*** Opening of Given records ***

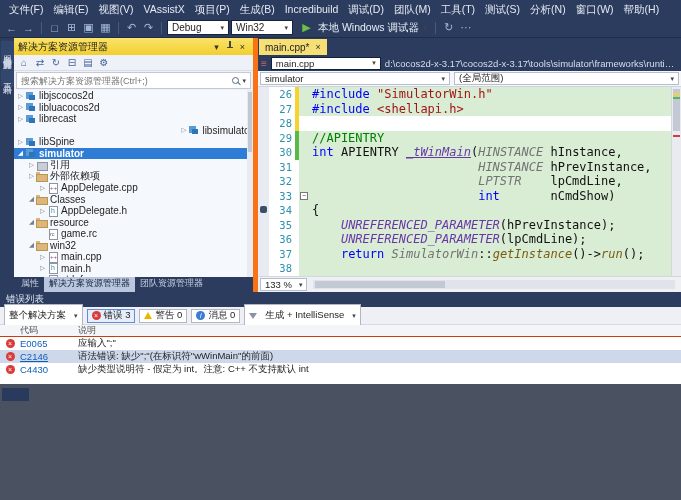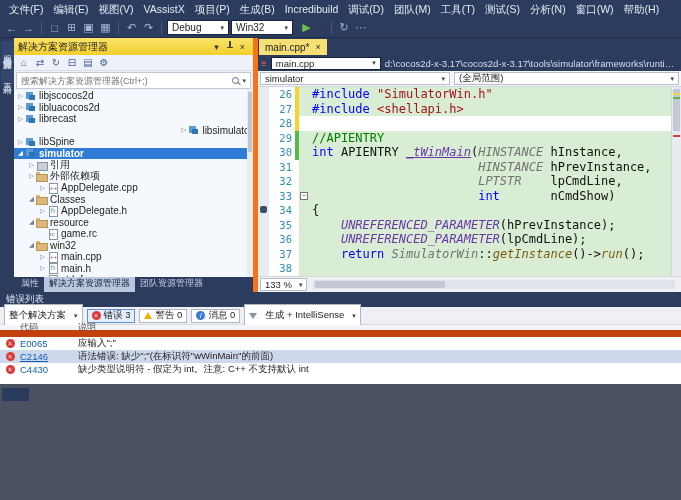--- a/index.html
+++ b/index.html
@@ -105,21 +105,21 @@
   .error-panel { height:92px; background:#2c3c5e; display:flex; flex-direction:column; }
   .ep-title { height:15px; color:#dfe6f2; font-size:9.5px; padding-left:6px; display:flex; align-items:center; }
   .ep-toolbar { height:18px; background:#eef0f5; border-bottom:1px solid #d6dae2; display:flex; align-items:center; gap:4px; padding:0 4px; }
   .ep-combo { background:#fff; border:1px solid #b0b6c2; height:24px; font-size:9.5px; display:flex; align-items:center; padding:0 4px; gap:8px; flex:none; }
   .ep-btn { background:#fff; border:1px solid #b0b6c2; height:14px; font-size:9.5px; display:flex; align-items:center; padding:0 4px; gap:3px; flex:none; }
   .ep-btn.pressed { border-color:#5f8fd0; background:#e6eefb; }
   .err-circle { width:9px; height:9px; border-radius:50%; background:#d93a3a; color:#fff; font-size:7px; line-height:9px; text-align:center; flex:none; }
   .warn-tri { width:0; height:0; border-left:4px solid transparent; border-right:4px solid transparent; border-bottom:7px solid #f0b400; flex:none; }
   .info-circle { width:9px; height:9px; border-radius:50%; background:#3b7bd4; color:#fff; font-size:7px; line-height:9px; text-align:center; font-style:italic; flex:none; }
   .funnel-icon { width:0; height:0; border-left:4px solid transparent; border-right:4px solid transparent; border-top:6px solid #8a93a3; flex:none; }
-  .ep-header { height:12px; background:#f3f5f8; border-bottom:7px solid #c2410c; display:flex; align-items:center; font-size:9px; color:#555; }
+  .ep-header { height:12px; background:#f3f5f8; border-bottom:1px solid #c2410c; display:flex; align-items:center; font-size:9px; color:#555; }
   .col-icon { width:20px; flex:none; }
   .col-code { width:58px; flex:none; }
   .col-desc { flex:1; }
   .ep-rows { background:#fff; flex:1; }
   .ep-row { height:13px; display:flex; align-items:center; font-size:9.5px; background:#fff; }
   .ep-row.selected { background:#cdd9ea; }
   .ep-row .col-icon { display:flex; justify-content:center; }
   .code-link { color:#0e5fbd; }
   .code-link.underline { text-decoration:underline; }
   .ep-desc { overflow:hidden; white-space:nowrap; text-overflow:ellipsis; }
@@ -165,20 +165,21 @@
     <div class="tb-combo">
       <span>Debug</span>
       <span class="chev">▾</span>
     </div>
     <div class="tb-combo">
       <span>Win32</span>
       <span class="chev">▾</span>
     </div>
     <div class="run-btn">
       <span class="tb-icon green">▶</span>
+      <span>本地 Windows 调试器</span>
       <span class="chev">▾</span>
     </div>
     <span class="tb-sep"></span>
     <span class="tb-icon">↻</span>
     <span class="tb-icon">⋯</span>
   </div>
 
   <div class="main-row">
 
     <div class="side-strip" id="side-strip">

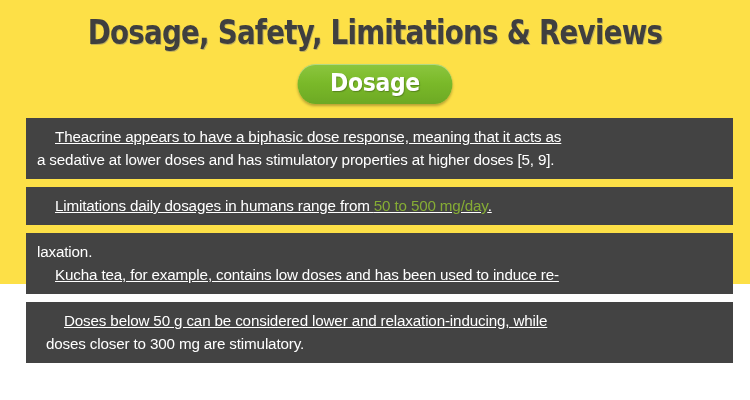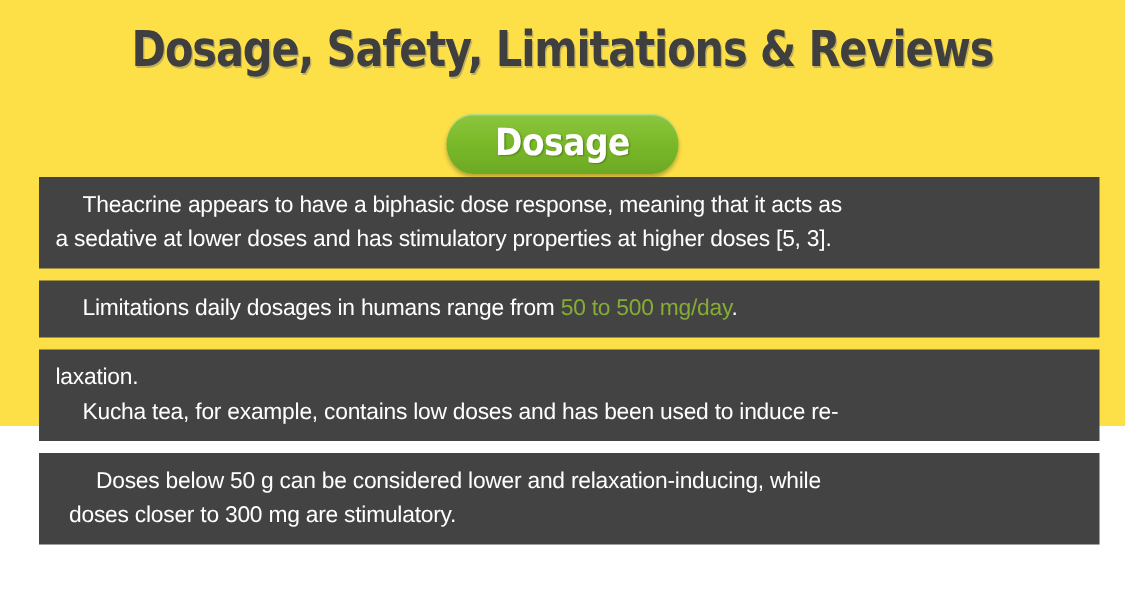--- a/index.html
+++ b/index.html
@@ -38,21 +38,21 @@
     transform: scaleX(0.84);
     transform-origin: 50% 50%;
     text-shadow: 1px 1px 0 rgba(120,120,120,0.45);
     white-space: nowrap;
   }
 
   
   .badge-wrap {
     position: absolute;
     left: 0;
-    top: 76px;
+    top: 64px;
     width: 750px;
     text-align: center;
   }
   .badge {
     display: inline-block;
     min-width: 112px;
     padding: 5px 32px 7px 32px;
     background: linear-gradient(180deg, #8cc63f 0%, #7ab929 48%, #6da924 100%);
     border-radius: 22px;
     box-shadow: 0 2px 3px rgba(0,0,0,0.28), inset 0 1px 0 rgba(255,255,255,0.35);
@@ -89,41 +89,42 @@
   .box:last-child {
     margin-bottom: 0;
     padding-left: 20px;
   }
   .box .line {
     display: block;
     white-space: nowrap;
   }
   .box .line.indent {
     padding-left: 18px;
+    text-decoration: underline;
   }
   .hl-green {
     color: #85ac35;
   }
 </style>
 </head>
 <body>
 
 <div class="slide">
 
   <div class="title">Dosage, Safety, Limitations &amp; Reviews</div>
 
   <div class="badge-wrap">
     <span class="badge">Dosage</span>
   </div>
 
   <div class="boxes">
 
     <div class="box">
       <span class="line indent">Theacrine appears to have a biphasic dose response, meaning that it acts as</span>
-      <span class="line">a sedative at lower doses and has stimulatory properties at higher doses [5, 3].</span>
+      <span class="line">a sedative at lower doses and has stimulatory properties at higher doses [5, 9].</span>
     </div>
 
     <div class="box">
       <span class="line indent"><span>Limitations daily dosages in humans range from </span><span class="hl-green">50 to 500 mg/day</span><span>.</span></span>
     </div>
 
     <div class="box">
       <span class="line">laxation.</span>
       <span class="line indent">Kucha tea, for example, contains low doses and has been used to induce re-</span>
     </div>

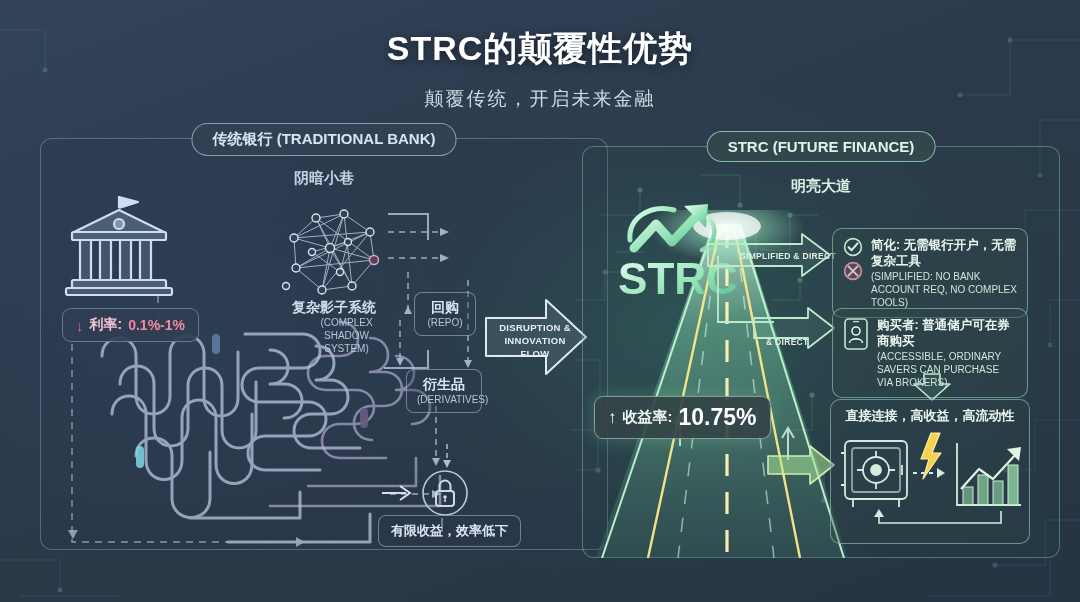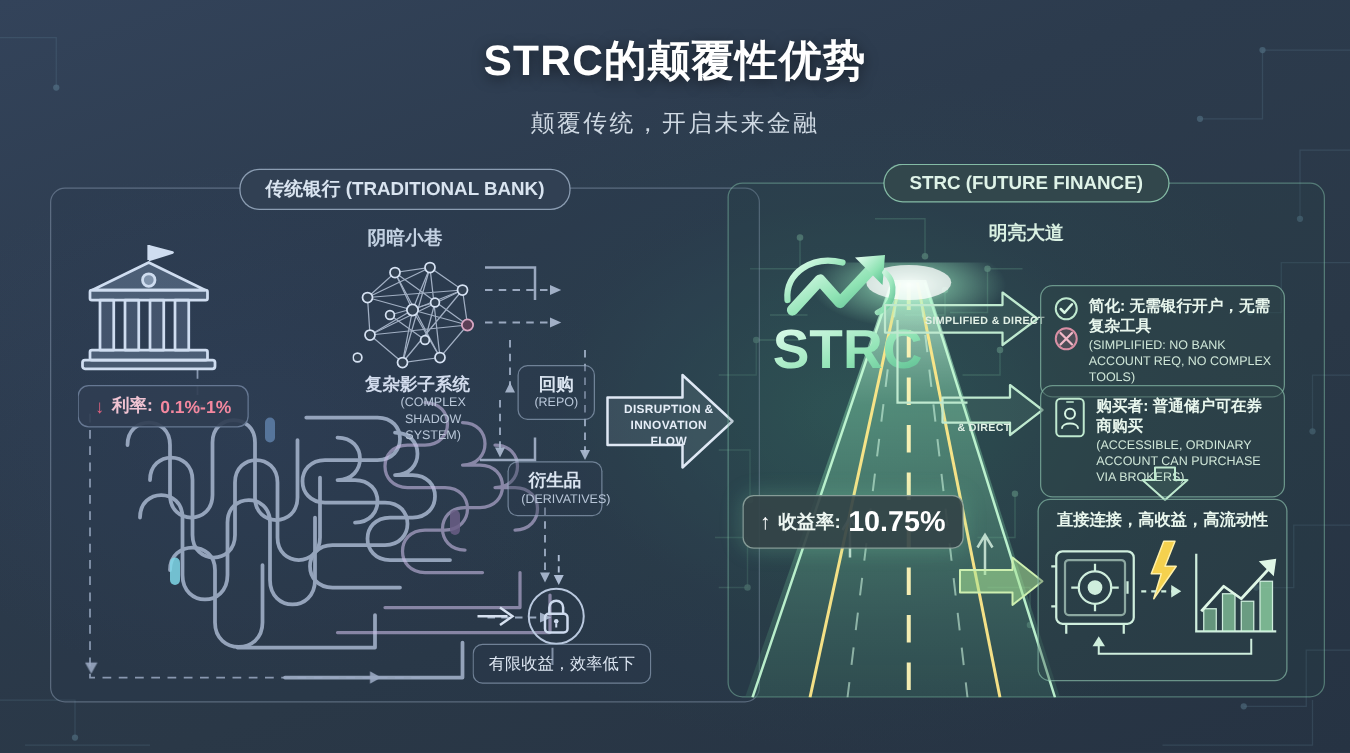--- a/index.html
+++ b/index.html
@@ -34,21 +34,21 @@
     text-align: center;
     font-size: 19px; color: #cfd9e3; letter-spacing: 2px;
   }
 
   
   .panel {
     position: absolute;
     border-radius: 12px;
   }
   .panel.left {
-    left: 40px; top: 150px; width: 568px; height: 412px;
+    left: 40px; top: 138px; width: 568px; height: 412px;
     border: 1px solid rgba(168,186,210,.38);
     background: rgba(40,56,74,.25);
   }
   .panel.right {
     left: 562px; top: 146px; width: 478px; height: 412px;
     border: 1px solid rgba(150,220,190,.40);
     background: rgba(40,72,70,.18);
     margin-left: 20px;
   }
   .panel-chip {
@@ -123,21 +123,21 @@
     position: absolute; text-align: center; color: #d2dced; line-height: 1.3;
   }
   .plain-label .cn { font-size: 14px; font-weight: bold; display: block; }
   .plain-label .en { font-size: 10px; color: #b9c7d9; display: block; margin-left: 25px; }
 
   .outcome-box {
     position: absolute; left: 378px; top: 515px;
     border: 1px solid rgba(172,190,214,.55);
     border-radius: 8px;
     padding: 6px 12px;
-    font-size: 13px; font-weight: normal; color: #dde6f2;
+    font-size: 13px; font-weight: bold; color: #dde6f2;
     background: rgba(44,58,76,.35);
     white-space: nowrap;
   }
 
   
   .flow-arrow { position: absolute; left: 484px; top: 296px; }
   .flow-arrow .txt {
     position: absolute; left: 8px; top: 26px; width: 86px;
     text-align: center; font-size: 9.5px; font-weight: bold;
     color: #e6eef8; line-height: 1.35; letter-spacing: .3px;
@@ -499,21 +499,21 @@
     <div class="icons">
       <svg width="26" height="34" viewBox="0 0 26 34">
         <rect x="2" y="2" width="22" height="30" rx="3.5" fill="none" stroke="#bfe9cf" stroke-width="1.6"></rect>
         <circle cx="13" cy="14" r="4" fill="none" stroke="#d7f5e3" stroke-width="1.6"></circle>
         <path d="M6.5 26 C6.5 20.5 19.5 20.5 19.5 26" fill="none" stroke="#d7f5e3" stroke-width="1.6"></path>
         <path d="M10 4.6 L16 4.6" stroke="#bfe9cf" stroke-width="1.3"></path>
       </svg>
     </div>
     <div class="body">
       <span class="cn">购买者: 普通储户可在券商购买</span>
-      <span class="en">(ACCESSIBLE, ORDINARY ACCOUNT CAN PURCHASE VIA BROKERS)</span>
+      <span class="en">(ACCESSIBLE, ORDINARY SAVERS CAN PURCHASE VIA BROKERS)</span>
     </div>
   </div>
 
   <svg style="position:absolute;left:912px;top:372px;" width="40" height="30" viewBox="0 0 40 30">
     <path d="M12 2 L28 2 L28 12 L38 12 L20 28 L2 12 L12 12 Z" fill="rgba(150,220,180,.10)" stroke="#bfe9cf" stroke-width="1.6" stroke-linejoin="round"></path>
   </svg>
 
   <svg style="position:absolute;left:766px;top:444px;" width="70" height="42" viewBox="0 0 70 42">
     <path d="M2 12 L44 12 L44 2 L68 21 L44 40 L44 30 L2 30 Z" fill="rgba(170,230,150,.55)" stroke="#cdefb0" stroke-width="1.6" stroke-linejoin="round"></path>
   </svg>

*** Close of Given records ***

• _Aim of the task_
Lines in the data that include the word "items" should all be copied.

• _Task answer_
   .ep-title { height:15px; color:#dfe6f2; font-size:9.5px; padding-left:6px; display:flex; align-items:center; }
   .ep-toolbar { height:18px; background:#eef0f5; border-bottom:1px solid #d6dae2; display:flex; align-items:center; gap:4px; padding:0 4px; }
   .ep-combo { background:#fff; border:1px solid #b0b6c2; height:24px; font-size:9.5px; display:flex; align-items:center; padding:0 4px; gap:8px; flex:none; }
   .ep-btn { background:#fff; border:1px solid #b0b6c2; height:14px; font-size:9.5px; display:flex; align-items:center; padding:0 4px; gap:3px; flex:none; }
-  .ep-header { height:12px; background:#f3f5f8; border-bottom:7px solid #c2410c; display:flex; align-items:center; font-size:9px; color:#555; }
+  .ep-header { height:12px; background:#f3f5f8; border-bottom:1px solid #c2410c; display:flex; align-items:center; font-size:9px; color:#555; }
   .ep-row { height:13px; display:flex; align-items:center; font-size:9.5px; background:#fff; }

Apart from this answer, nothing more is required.